REQUIREMENT:
Nothing but the records themselves, exactly as written and free of pictures, should appear in your response.
==== PROVIDED RECORDS
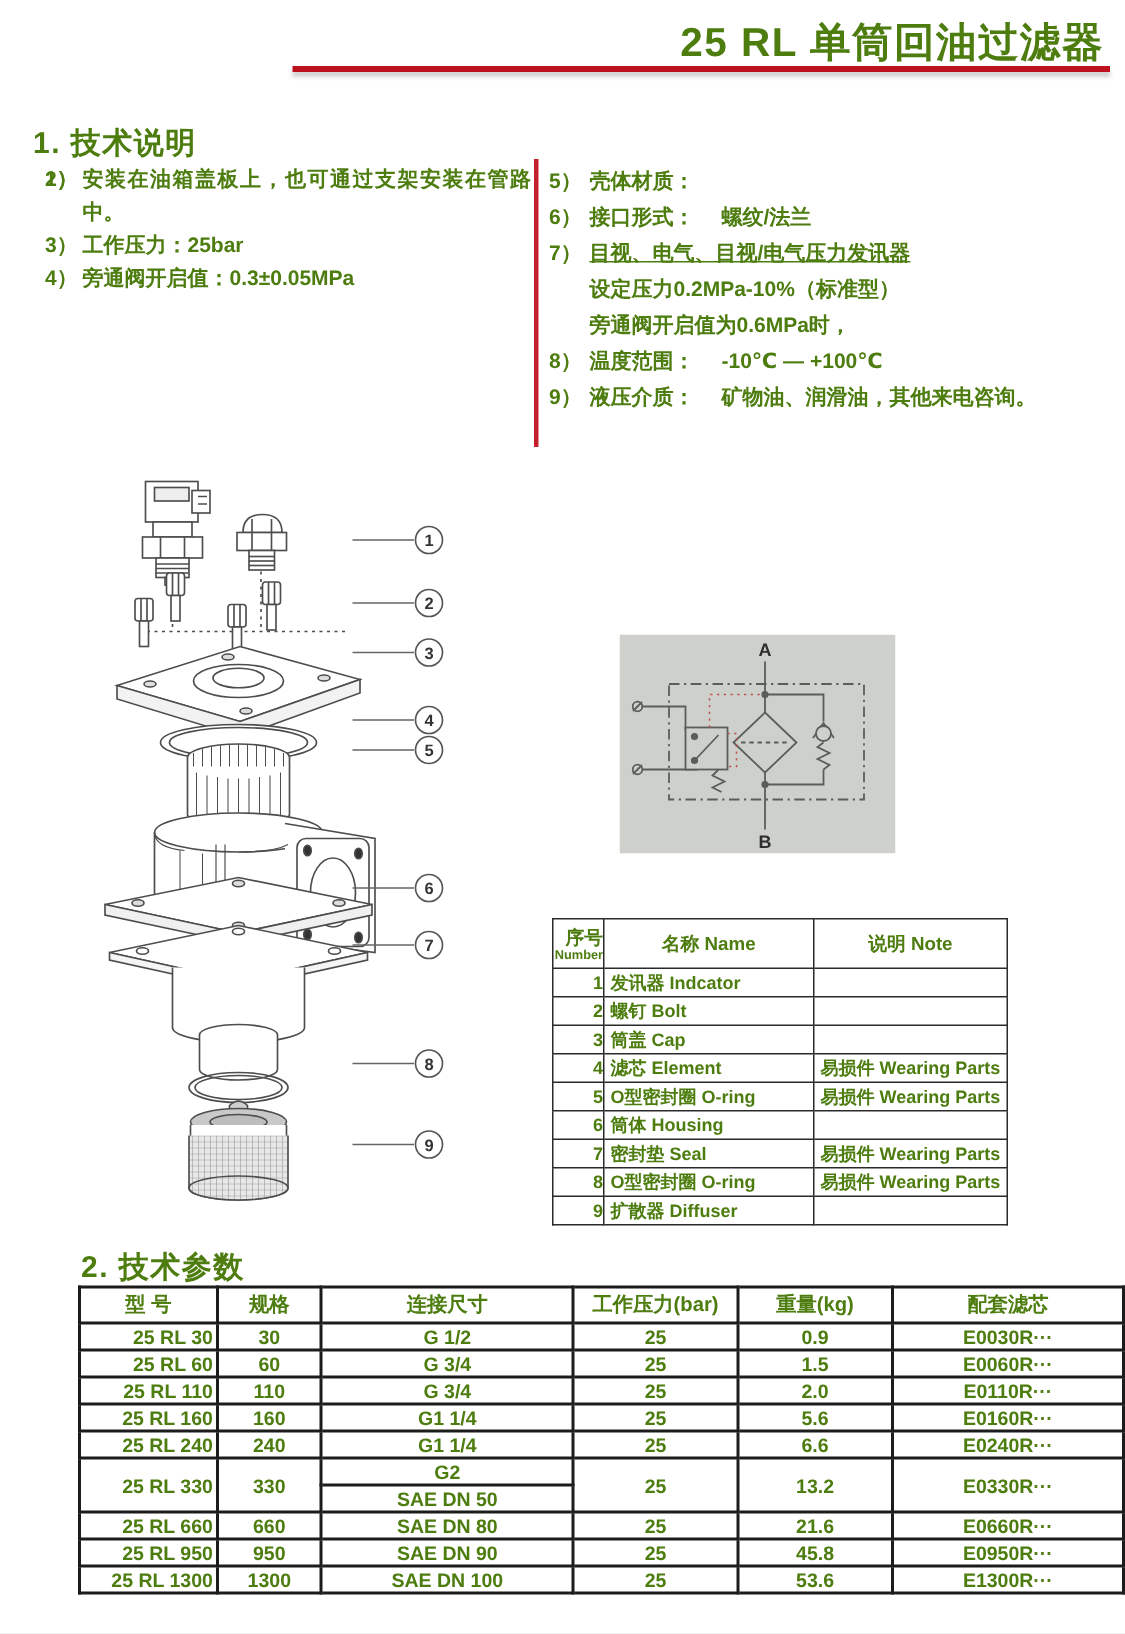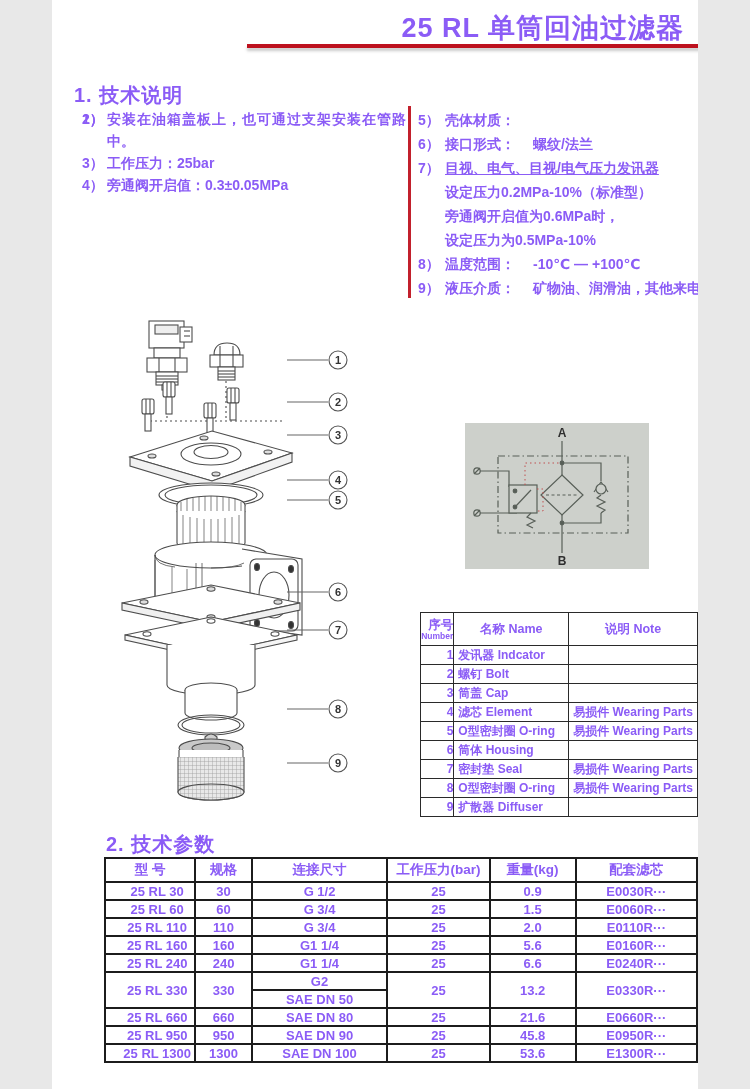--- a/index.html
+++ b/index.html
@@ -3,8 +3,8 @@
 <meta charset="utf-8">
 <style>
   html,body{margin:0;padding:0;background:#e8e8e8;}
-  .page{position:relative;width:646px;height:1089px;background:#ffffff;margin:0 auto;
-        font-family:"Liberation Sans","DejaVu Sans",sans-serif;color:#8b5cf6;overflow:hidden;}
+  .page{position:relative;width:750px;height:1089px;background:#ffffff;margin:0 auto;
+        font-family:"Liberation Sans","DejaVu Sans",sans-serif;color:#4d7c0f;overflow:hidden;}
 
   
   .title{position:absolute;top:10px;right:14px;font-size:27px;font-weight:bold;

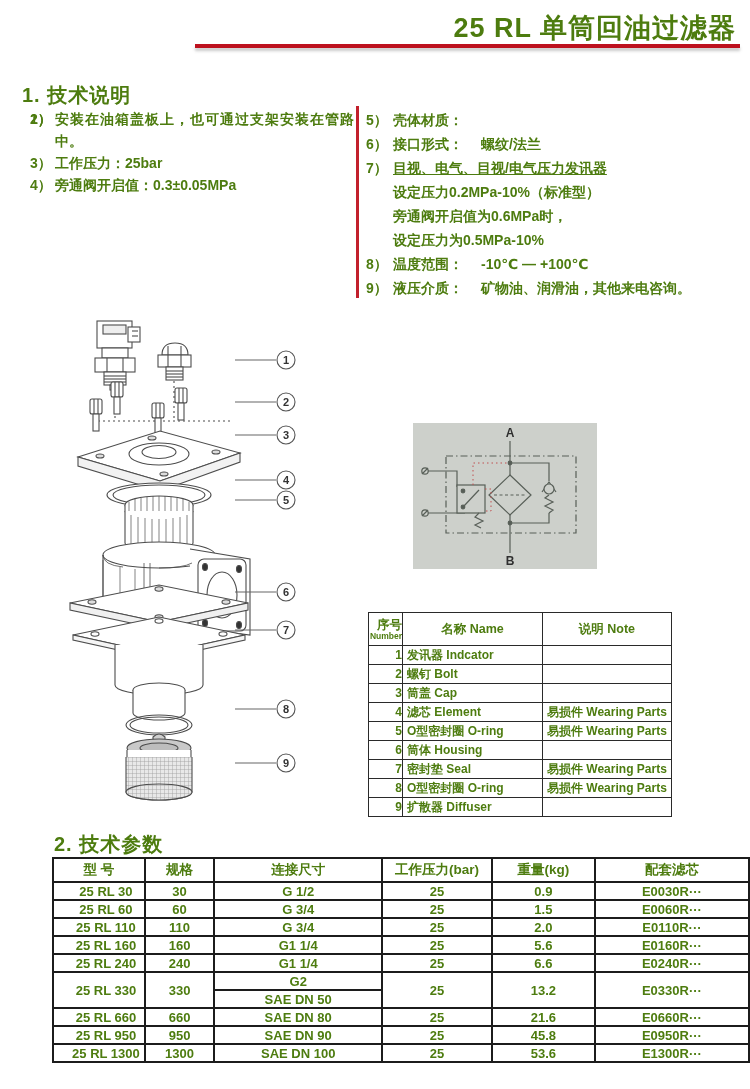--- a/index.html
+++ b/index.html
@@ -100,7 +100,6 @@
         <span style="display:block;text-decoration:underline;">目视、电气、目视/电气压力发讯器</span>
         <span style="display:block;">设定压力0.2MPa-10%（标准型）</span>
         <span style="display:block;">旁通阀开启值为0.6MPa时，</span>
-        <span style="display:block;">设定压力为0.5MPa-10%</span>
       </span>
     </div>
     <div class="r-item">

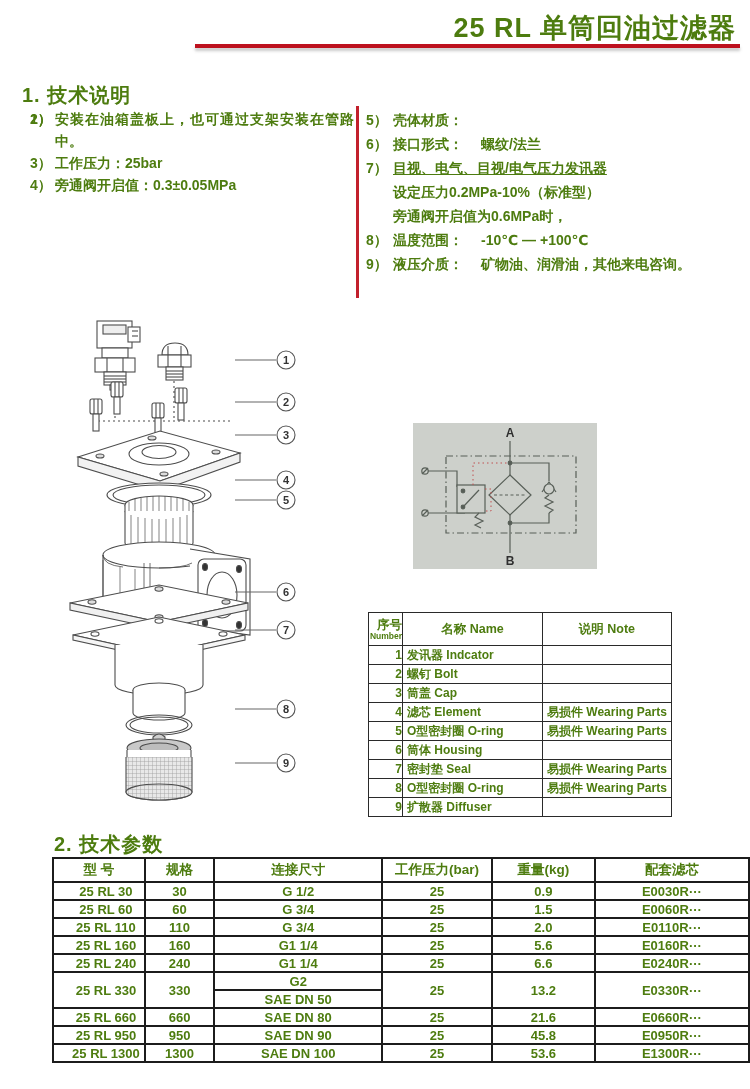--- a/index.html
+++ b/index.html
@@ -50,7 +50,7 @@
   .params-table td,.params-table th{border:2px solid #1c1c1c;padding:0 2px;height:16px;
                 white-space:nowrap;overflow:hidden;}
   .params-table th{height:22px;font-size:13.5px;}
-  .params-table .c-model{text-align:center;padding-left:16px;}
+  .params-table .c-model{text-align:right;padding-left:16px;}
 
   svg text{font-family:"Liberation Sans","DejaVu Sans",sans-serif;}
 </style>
========
ANSWER AREA:
--- a/index.html
+++ b/index.html
@@ -3,8 +3,8 @@
 <meta charset="utf-8">
 <style>
   html,body{margin:0;padding:0;background:#e8e8e8;}
-  .page{position:relative;width:646px;height:1089px;background:#ffffff;margin:0 auto;
-        font-family:"Liberation Sans","DejaVu Sans",sans-serif;color:#8b5cf6;overflow:hidden;}
+  .page{position:relative;width:750px;height:1089px;background:#ffffff;margin:0 auto;
+        font-family:"Liberation Sans","DejaVu Sans",sans-serif;color:#4d7c0f;overflow:hidden;}
 
   
   .title{position:absolute;top:10px;right:14px;font-size:27px;font-weight:bold;

--- a/index.html
+++ b/index.html
@@ -100,7 +100,6 @@
         <span style="display:block;text-decoration:underline;">目视、电气、目视/电气压力发讯器</span>
         <span style="display:block;">设定压力0.2MPa-10%（标准型）</span>
         <span style="display:block;">旁通阀开启值为0.6MPa时，</span>
-        <span style="display:block;">设定压力为0.5MPa-10%</span>
       </span>
     </div>
     <div class="r-item">

--- a/index.html
+++ b/index.html
@@ -50,7 +50,7 @@
   .params-table td,.params-table th{border:2px solid #1c1c1c;padding:0 2px;height:16px;
                 white-space:nowrap;overflow:hidden;}
   .params-table th{height:22px;font-size:13.5px;}
-  .params-table .c-model{text-align:center;padding-left:16px;}
+  .params-table .c-model{text-align:right;padding-left:16px;}
 
   svg text{font-family:"Liberation Sans","DejaVu Sans",sans-serif;}
 </style>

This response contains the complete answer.